_WHAT THE TASK REQUIRES_
Return exactly the lines of the records below, starting at the line that contains "(196, 107) none" and ending at the line that contains "(414, 787) none", with both of those lines kept.
[[ DATA TO EXAMINE open ]]
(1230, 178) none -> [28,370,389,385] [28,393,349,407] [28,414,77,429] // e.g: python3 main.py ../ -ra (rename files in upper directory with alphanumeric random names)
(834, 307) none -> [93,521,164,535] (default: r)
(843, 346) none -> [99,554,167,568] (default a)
[[ DATA TO EXAMINE closed ]]
[[ DATA TO EXAMINE open ]]
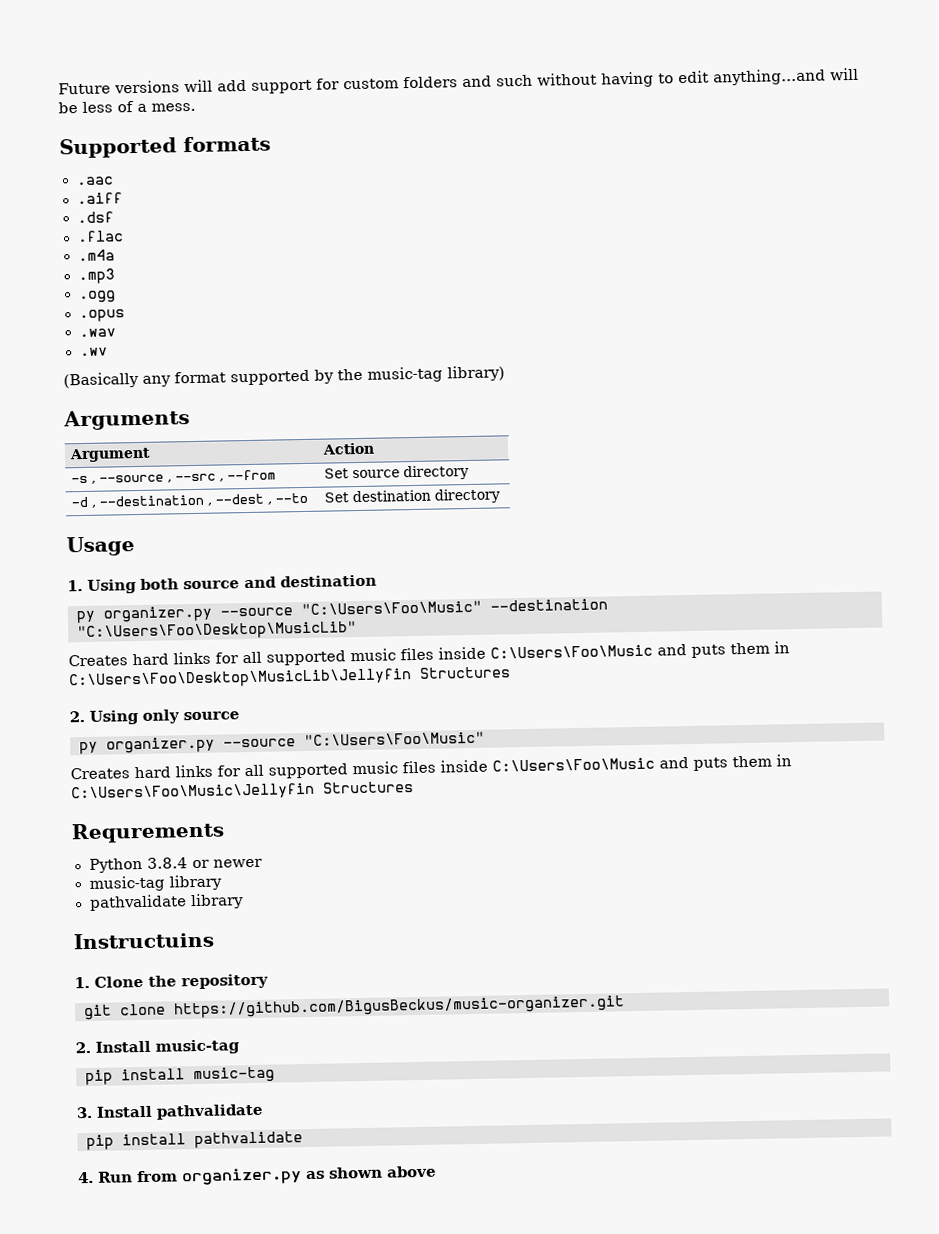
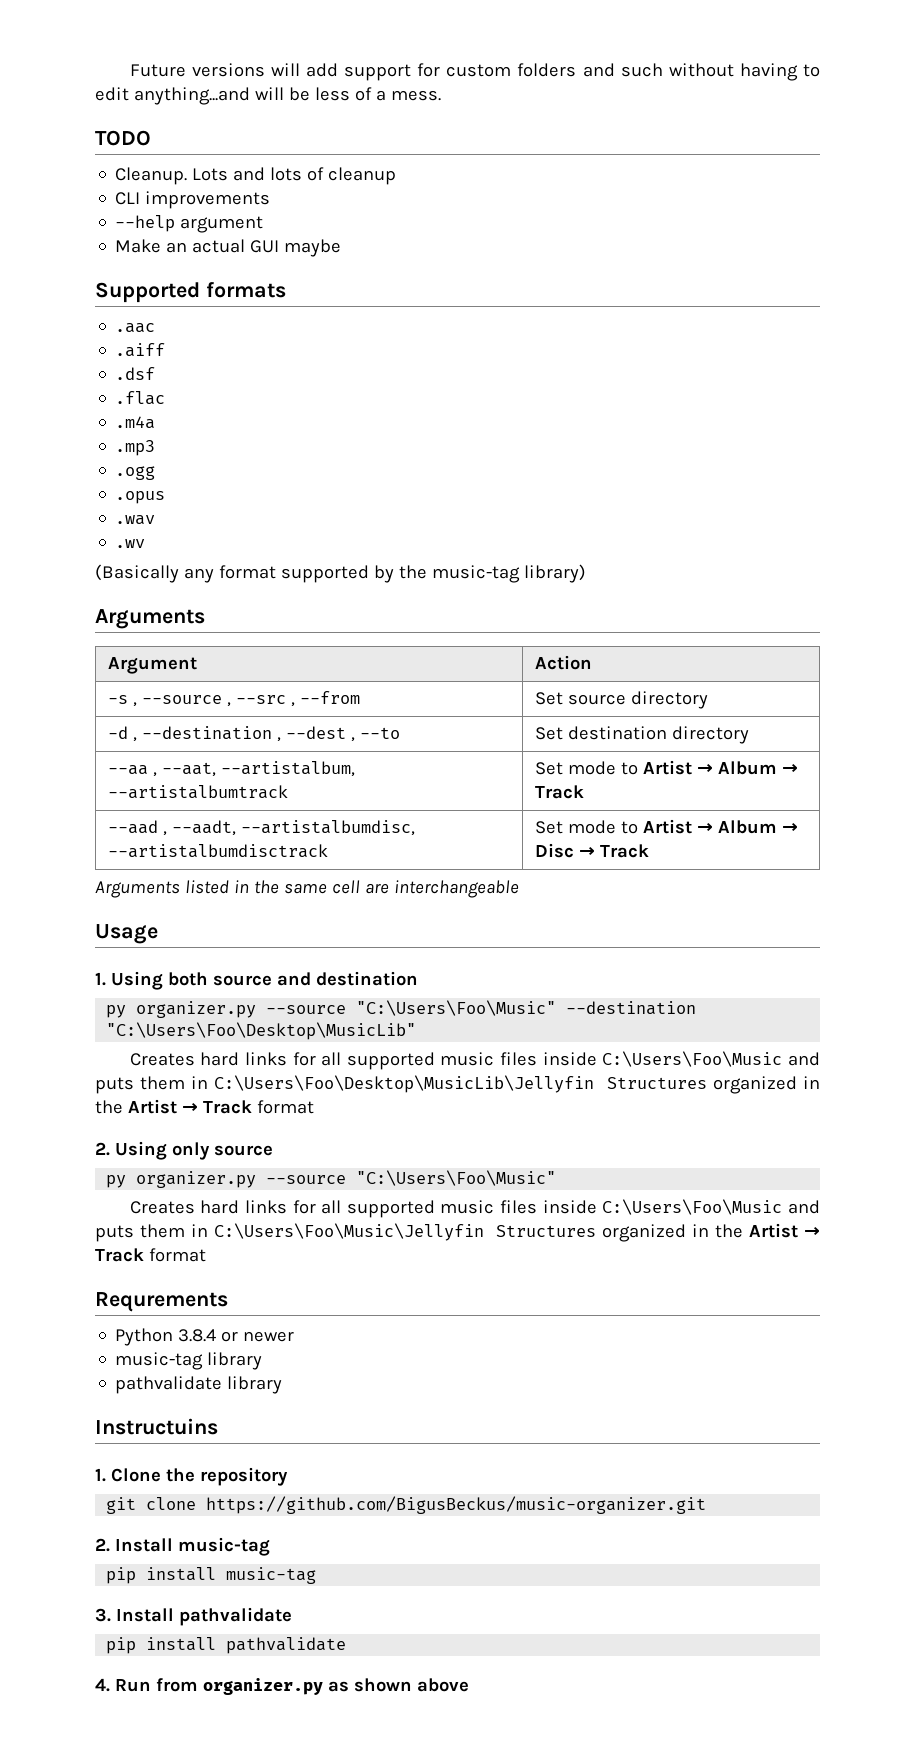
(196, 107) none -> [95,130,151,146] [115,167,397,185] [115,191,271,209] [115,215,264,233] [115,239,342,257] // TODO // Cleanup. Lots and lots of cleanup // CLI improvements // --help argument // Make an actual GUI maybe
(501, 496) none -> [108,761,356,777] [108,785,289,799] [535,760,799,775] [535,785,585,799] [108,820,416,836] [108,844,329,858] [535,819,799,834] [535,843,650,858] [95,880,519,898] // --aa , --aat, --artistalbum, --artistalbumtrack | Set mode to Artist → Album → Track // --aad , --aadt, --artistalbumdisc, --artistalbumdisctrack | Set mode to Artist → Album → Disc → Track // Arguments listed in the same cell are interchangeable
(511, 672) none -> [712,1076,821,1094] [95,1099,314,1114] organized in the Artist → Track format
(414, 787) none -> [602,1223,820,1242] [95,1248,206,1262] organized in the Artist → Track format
[[ DATA TO EXAMINE closed ]]
_TASK OUTPUT_
(196, 107) none -> [95,130,151,146] [115,167,397,185] [115,191,271,209] [115,215,264,233] [115,239,342,257] // TODO // Cleanup. Lots and lots of cleanup // CLI improvements // --help argument // Make an actual GUI maybe
(501, 496) none -> [108,761,356,777] [108,785,289,799] [535,760,799,775] [535,785,585,799] [108,820,416,836] [108,844,329,858] [535,819,799,834] [535,843,650,858] [95,880,519,898] // --aa , --aat, --artistalbum, --artistalbumtrack | Set mode to Artist → Album → Track // --aad , --aadt, --artistalbumdisc, --artistalbumdisctrack | Set mode to Artist → Album → Disc → Track // Arguments listed in the same cell are interchangeable
(511, 672) none -> [712,1076,821,1094] [95,1099,314,1114] organized in the Artist → Track format
(414, 787) none -> [602,1223,820,1242] [95,1248,206,1262] organized in the Artist → Track format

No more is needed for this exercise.